N_RQ, Wednesday, 21 September 2005 11:52 (twenty years ago)

Is it not a case of whatever is perceived as sexy and attractive in society is what the majority of people think is the ideal figure?

If women see from the press that thin is in, they assume that thin is what men find attractive, whereas in practice it doesn't make a jot of a difference, every man has his own idea of what attracts him?

Vicky (Vicky), Wednesday, 21 September 2005 11:53 (twenty years ago)

I think they just hide the tellys and laptops when they see the sociologists coming.

I'm a Problem for Anthony Blair (noodle vague), Wednesday, 21 September 2005 11:53 (twenty years ago)

in the 'brainwashing' scenario, men are also deceived into finding thin sexy.

N_RQ, Wednesday, 21 September 2005 11:55 (twenty years ago)

I don't understand this continual compulsion to measure one's preferences against 'the average'.

(OK, I guess I do understand it, that is why I bought indie records. But in this particular area it seems weird.)

Tom (Groke), Wednesday, 21 September 2005 11:55 (twenty years ago)

AMONG NON-MEDIA-INUNDATED TRIBESMEN of varying tribes across the globe and also other males cross-culturally. I'm not saying it's the be all and end all, but the default mode for human behaviour in some pre-defined genetic way like baby birds prefer yellow sticks with red spots, etc.

Human beings, however, can be programmed to find anything from pointy noses to latex suits and even inanimate objects like shoes "sexy" so it doesn't really matter.

The Brocade Fire (kate), Wednesday, 21 September 2005 11:55 (twenty years ago)

It's not a purely genetic default tho is it? Because those non-media-inundated tribesmen are still brought up in a society which will be conditioning them from birth.

I'd be interested to hear the views of non-media-inundated tribeslesbians too.

I'm a Problem for Anthony Blair (noodle vague), Wednesday, 21 September 2005 11:57 (twenty years ago)

in the 'brainwashing' scenario, men are also deceived into finding thin sexy.

Depends on how you define "thin" - just to complicate matters further

Raymond Douglas Dadaismus (Dada), Wednesday, 21 September 2005 11:59 (twenty years ago)

OK, whatever, eveything is conditioned and fetishised. What does it matter? That's why there's chocolate and vanilla.

However, the health concern things bother me a lot more than worrying about whether my specific waist/hip ratio is of a childbearing standards according to tribesmen or latex fetishists anyway.

Why don't we have articles about men becoming sausage shaped if their waists are shooting up just as quickly?

The Brocade Fire (kate), Wednesday, 21 September 2005 12:00 (twenty years ago)

someone needs to dig up the marilyn monroe thread.

N_RQ, Wednesday, 21 September 2005 12:00 (twenty years ago)

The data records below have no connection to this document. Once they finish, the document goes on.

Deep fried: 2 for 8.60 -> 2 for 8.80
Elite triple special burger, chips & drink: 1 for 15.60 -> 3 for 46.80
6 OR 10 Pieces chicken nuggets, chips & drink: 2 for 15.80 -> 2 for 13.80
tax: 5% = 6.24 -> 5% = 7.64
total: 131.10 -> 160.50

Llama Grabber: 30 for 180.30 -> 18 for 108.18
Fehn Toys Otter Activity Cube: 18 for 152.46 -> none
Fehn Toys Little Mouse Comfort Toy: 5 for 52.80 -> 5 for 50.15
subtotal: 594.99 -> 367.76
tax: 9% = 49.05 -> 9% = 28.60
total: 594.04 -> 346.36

Because who gives a fuck what men look like... just sayin. (xpost)

Raymond Douglas Dadaismus (Dada), Wednesday, 21 September 2005 12:01 (twenty years ago)

that article made me want a big greasy sausage...mmmm...

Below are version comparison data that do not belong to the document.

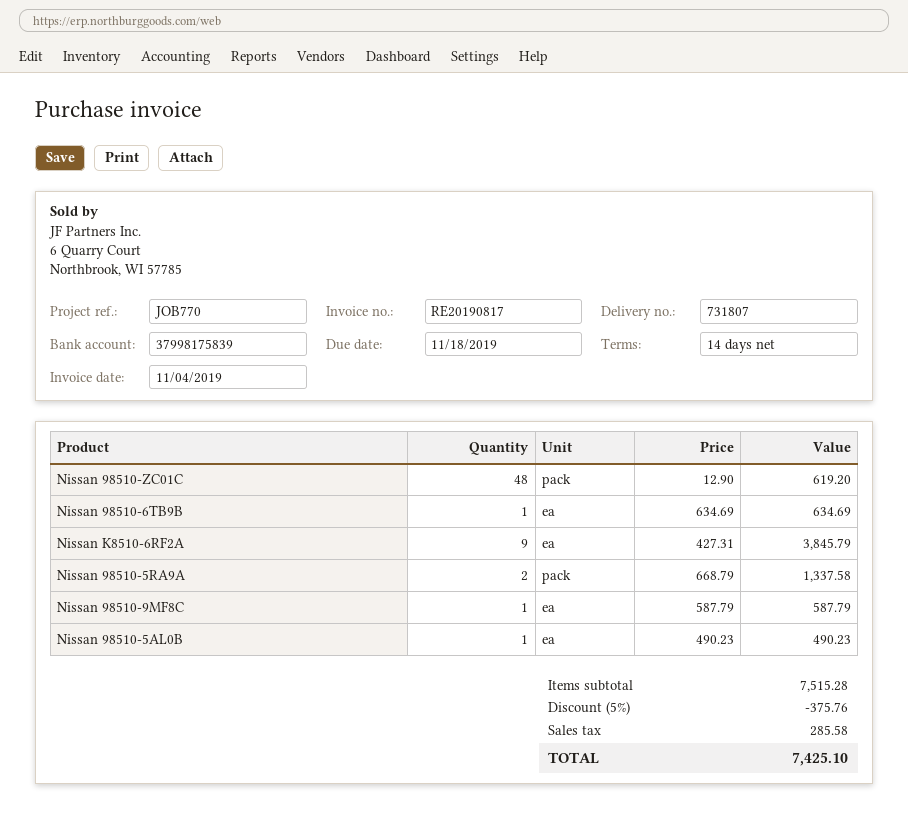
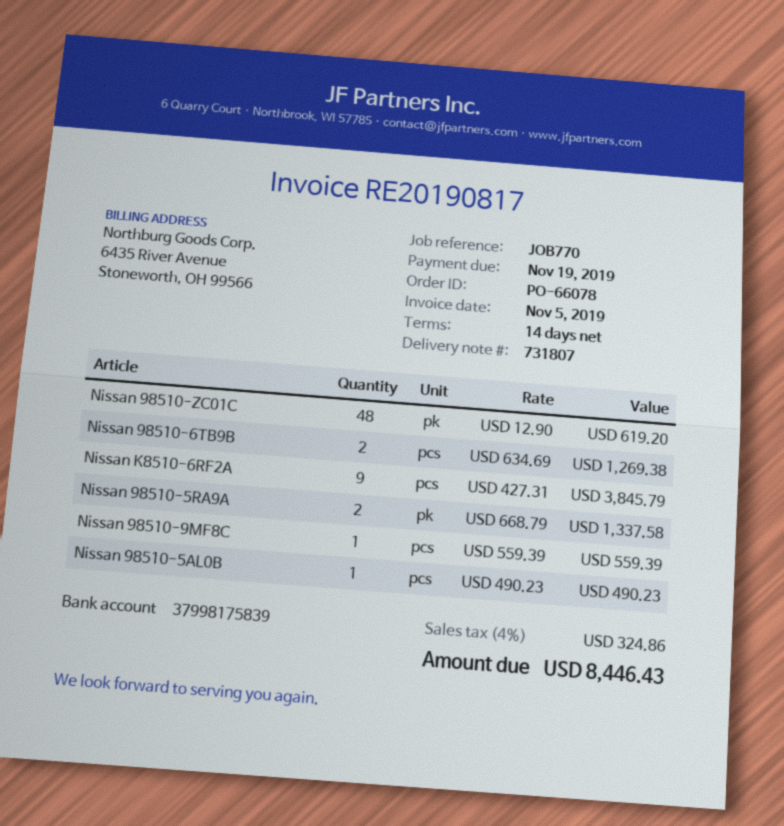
invoice date: 2019-11-04 -> 2019-11-05
due date: 2019-11-18 -> 2019-11-19
Nissan 98510-6TB9B: 1 x 634.69 = 634.69 -> 2 x 634.69 = 1269.38
Nissan 98510-9MF8C: 1 x 587.79 = 587.79 -> 1 x 559.39 = 559.39
discount: 5% = 375.76 -> none
tax: 285.58 -> 324.86
total: 7425.10 -> 8446.43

roxy my mom still does that stuff today - e.g. eating ONE bite of something and then acting like she's being a pig.

Homosexual II (Homosexual II), Wednesday, 21 September 2005 12:01 (twenty years ago)

I am a big fat arse. This is because -
1. I do no exercise.
2. I eat lard.
3. I have a hormone imbalance.
4. Fried chicken outlets/ lack of willpower.

The main problem is 1. I am currently aiming for 'plump'. I'd be happy with that.

suckling pig at a rave (alix), Wednesday, 21 September 2005 15:05 (twenty years ago)

being rail thin doesn't work in my favour as I'm a man.
And that's just ridiculous.

-- Sociah T Azzahole (stevem7...), September 21st, 2005. (later)

You wanna bet. Most my female friends prefer their men to be more on the husky side than I. And some have mocked me in the past for my slightness of build.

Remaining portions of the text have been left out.